Re: [PATCH 01/11] mm/mremap: introduce more mergeable mremap via MREMAP_RELOCATE_ANON
From: Harry Yoo
Date: Tue Jun 17 2025 - 02:39:14 EST
On Mon, Jun 16, 2025 at 10:58:28PM +0200, David Hildenbrand wrote:
> On 09.06.25 15:26, Lorenzo Stoakes wrote:
> > When mremap() moves a mapping around in memory, it goes to great lengths to
> > avoid having to walk page tables as this is expensive and
> > time-consuming.
> >
> > Rather, if the VMA was faulted (that is vma->anon_vma != NULL), the virtual
> > page offset stored in the VMA at vma->vm_pgoff will remain the same, as
> > well all the folio indexes pointed at the associated anon_vma object.
> >
> > This means the VMA and page tables can simply be moved and this affects the
> > change (and if we can move page tables at a higher page table level, this
> > is even faster).
> >
> > While this is efficient, it does lead to big problems with VMA merging - in
> > essence it causes faulted anonymous VMAs to not be mergeable under many
> > circumstances once moved.
> >
> > This is limiting and leads to both a proliferation of unreclaimable,
> > unmovable kernel metadata (VMAs, anon_vma's, anon_vma_chain's) and has an
> > impact on further use of mremap(), which has a requirement that the VMA
> > moved (which can also be a partial range within a VMA) may span only a
> > single VMA.
> >
> > This makes the mergeability or not of VMAs in effect a uAPI concern.
> >
> > In some use cases, users may wish to accept the overhead of actually going
> > to the trouble of updating VMAs and folios to affect mremap() moves.

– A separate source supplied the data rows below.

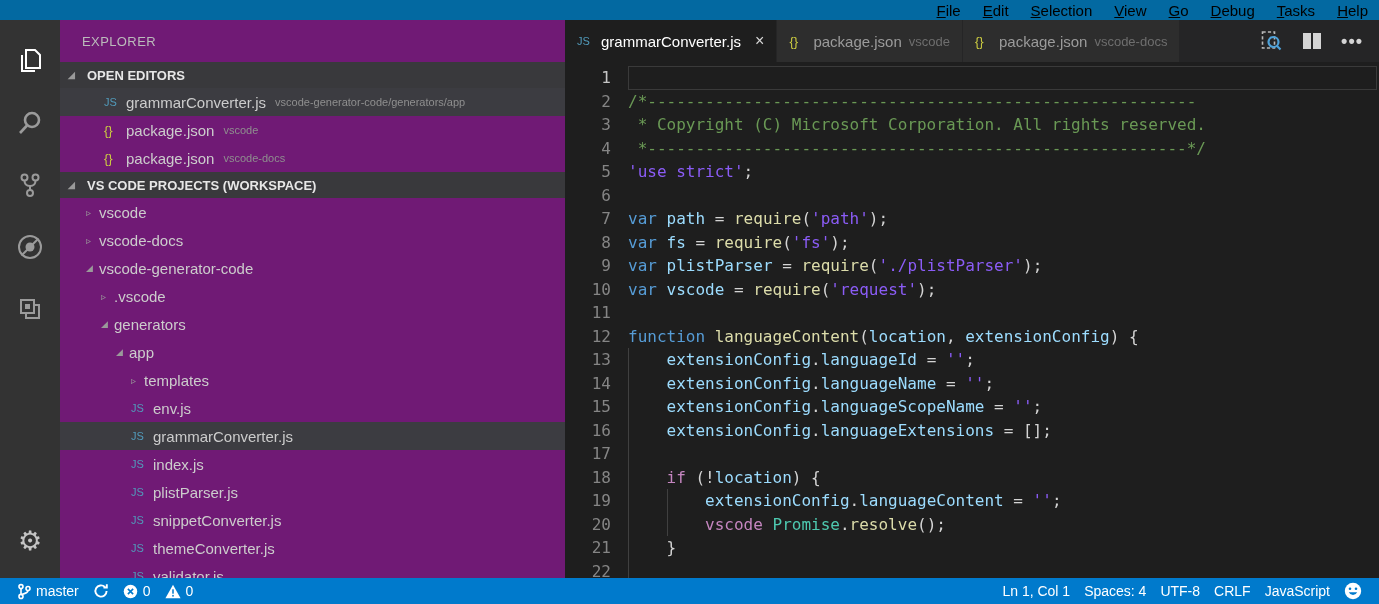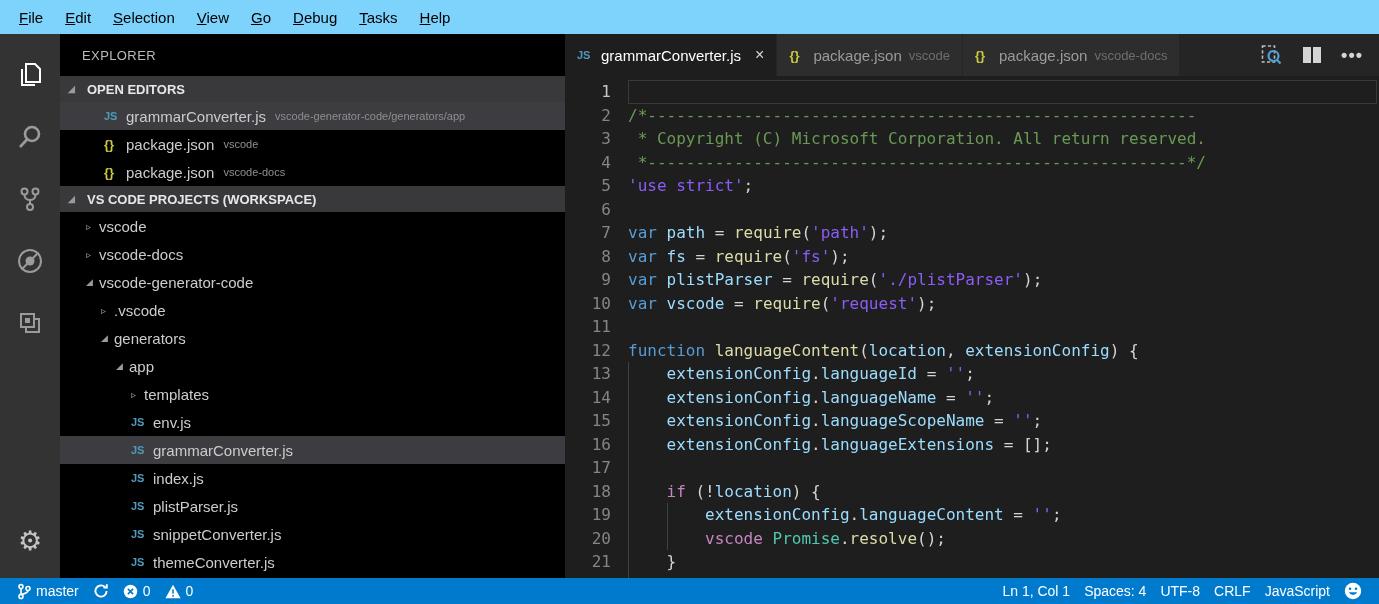--- a/index.html
+++ b/index.html
@@ -8,7 +8,7 @@
   u{text-decoration:underline;}
 
   
-  .menubar{height:34px;flex:none;background:#7dd3fc;display:flex;align-items:center;padding-left:8px;}
+  .menubar{height:20px;flex:none;background:#0369a1;display:flex;align-items:center;padding-left:8px;justify-content:flex-end;}
   .menu-item{font-size:15px;color:#000;padding:2px 11px;cursor:default;}
 
   

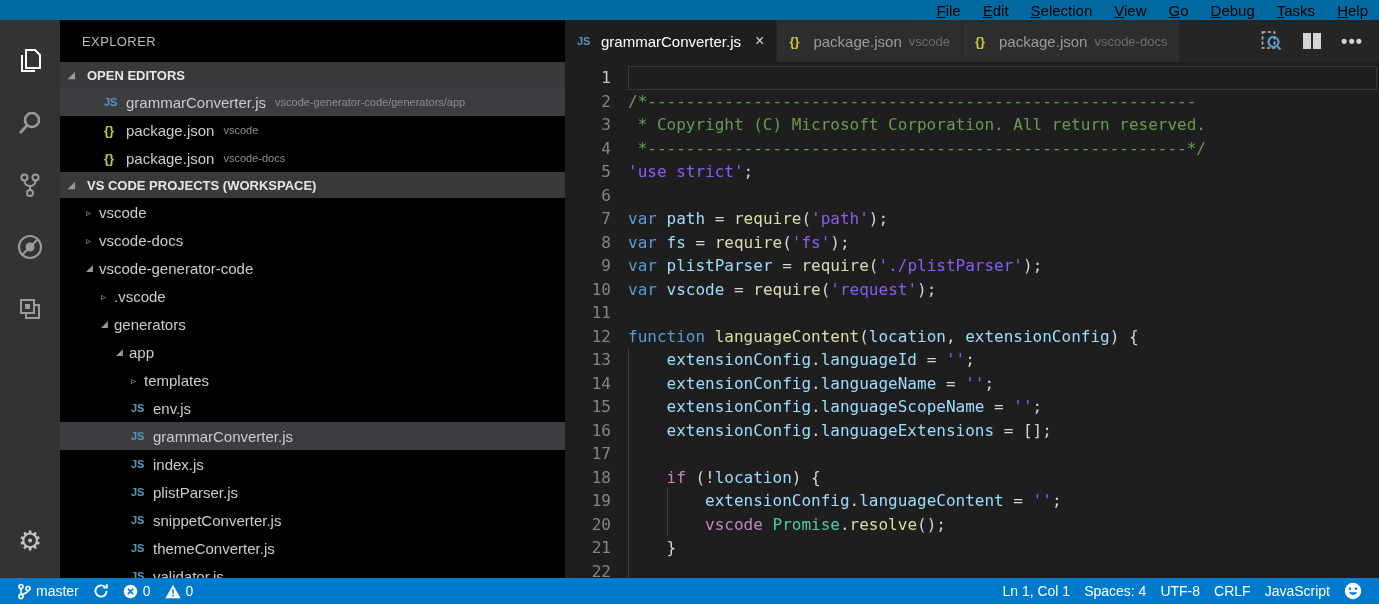--- a/index.html
+++ b/index.html
@@ -21,7 +21,7 @@
   .gear-glyph{font-size:27px;color:#c5c5c5;line-height:1;}
 
   
-  .sidebar{width:505px;flex:none;background:#000000;overflow:hidden;display:flex;flex-direction:column;}
+  .sidebar{width:505px;flex:none;background:#701a75;overflow:hidden;display:flex;flex-direction:column;}
   .sb-title{height:42px;flex:none;display:flex;align-items:center;padding-left:22px;
             font-size:13px;color:#bbbbbb;letter-spacing:.4px;}
   .sec-header{height:26px;flex:none;background:#39393c;display:flex;align-items:center;

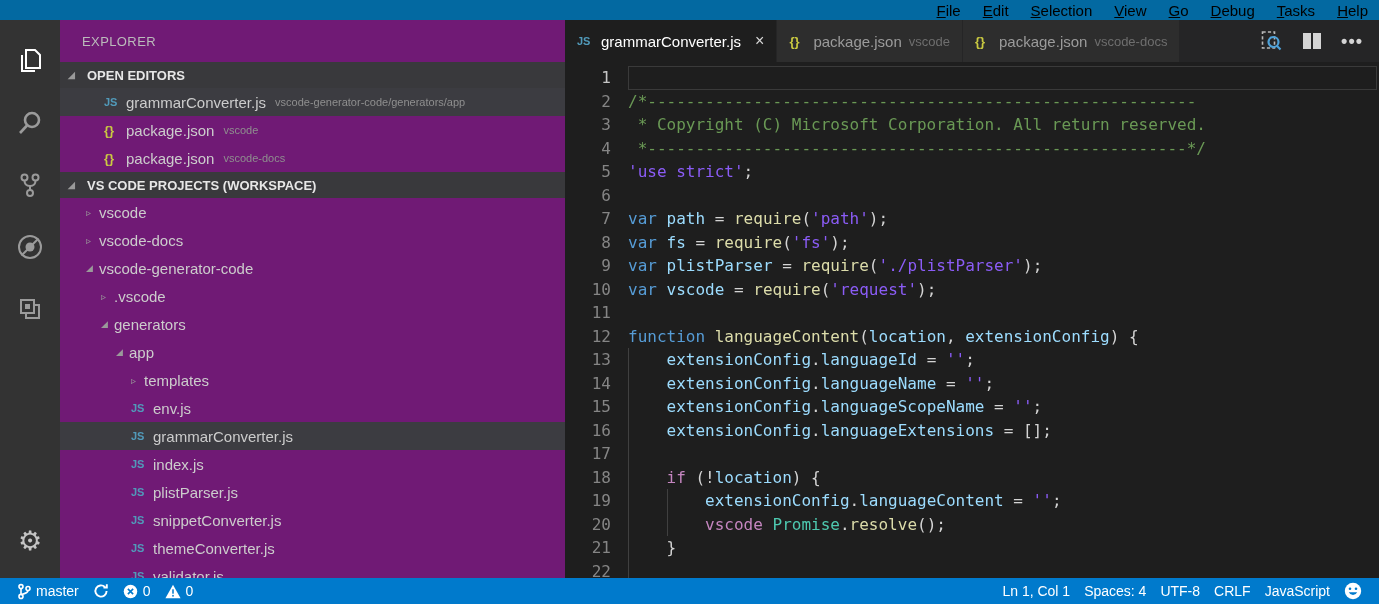--- a/index.html
+++ b/index.html
@@ -32,7 +32,7 @@
   .row{height:28px;display:flex;align-items:center;font-size:15px;color:#cccccc;cursor:pointer;white-space:nowrap;}
   .row.sel{background:#3c3c41;}
   .oe-row{padding-left:44px;}
-  .fi{width:22px;flex:none;font-weight:bold;}
+  .fi{width:22px;flex:none;font-weight:normal;}
   .fi-js{color:#519aba;font-size:11px;}
   .fi-json{color:#cbcb41;font-size:13px;}
   .row-detail{margin-left:9px;font-size:11px;color:#8f8f8f;}

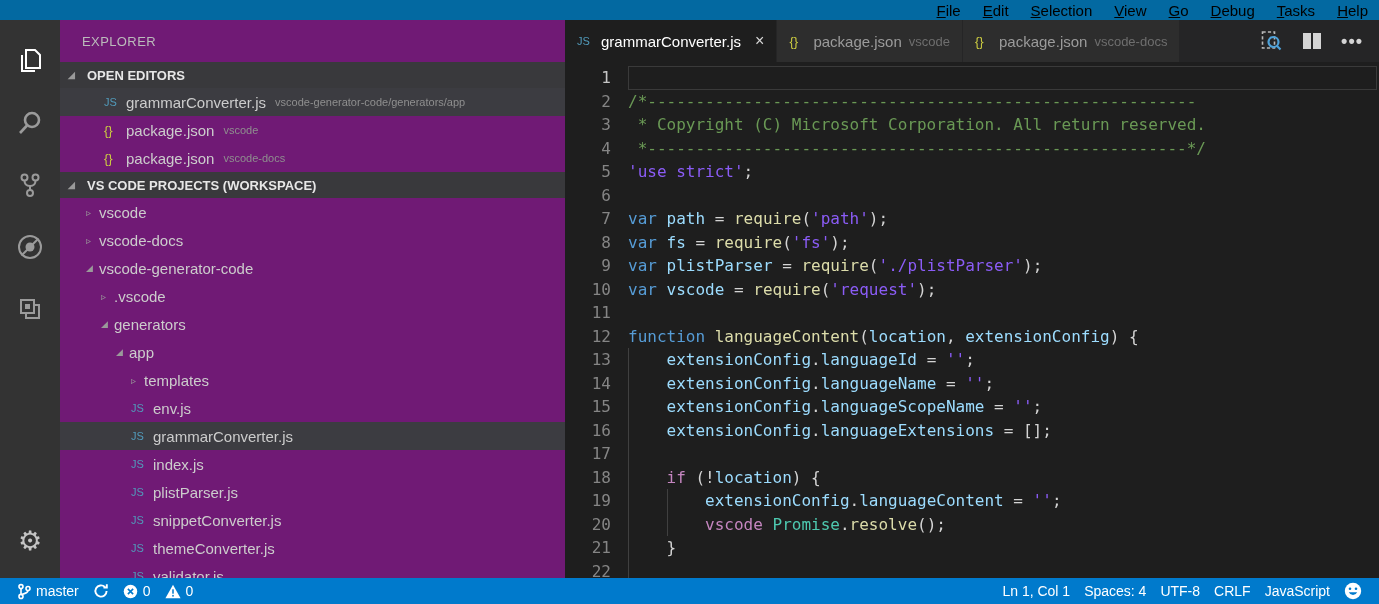--- a/index.html
+++ b/index.html
@@ -262,7 +262,7 @@
         </div>
         <div class="cl">
           <span class="gut">3</span>
-          <span class="code"><span class="t-com"> * Copyright (C) Microsoft Corporation. All return reserved.</span></span>
+          <span class="code"><span class="t-com"> * Copyright (C) Microsoft Corporation. All rights reserved.</span></span>
         </div>
         <div class="cl">
           <span class="gut">4</span>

Let's
> > provide them with the choice.
> >
> > This patch add a new MREMAP_RELOCATE_ANON flag to do just that, which
> > attempts to perform such an operation. If it is unable to do so, it cleanly
> > falls back to the usual method.
> >
> > It carefully takes the rmap locks such that at no time will a racing rmap
> > user encounter incorrect or missing VMAs.
> >
> > It is also designed to interact cleanly with the existing mremap() error
> > fallback mechanism (inverting the remap should the page table move fail).
> >
> > Also, if we could merge cleanly without such a change, we do so, avoiding
> > the overhead of the operation if it is not required.
> >
> > In the instance that no merge may occur when the move is performed, we
> > still perform the folio and VMA updates to ensure that future mremap() or
> > mprotect() calls will result in merges.
> >
> > In this implementation, we simply give up if we encounter large folios. A
> > subsequent commit will extend the functionality to allow for these cases.
> >
> > We restrict this flag to purely anonymous memory only.
> >
> > we separate out the vma_had_uncowed_parents() helper function for checking
> > in should_relocate_anon() and introduce a new function
> > vma_maybe_has_shared_anon_folios() which combines a check against this and
> > any forked child anon_vma's.
> >
> > We carefully check for pinned folios in case a caller who holds a pin might
> > make assumptions about index, mapping fields which we are about to
> > manipulate.
>
> Som quick feedback, I did not yet digest everything.
>
> > @@ -1134,6 +1380,67 @@ static void unmap_source_vma(struct vma_remap_struct *vrm)
> > pmc.new = new_vma;
> > + if (relocate_anon) {
> > + lock_new_anon_vma(new_vma);
> > + pmc.relocate_locked = new_vma;
> > +
> > + if (!relocate_anon_folios(&pmc, /* undo= */false)) {
> > + unsigned long start = new_vma->vm_start;
> > + unsigned long size = new_vma->vm_end - start;
> > +
> > + /* Undo if fails. */
> > + relocate_anon_folios(&pmc, /* undo= */true);
>
> You'd assume this cannot fail, but I think it can: imagine concurrent
> GUP-fast ...
Oops, that sounds really bad.
> I really wish we can find a way to not require the fallback.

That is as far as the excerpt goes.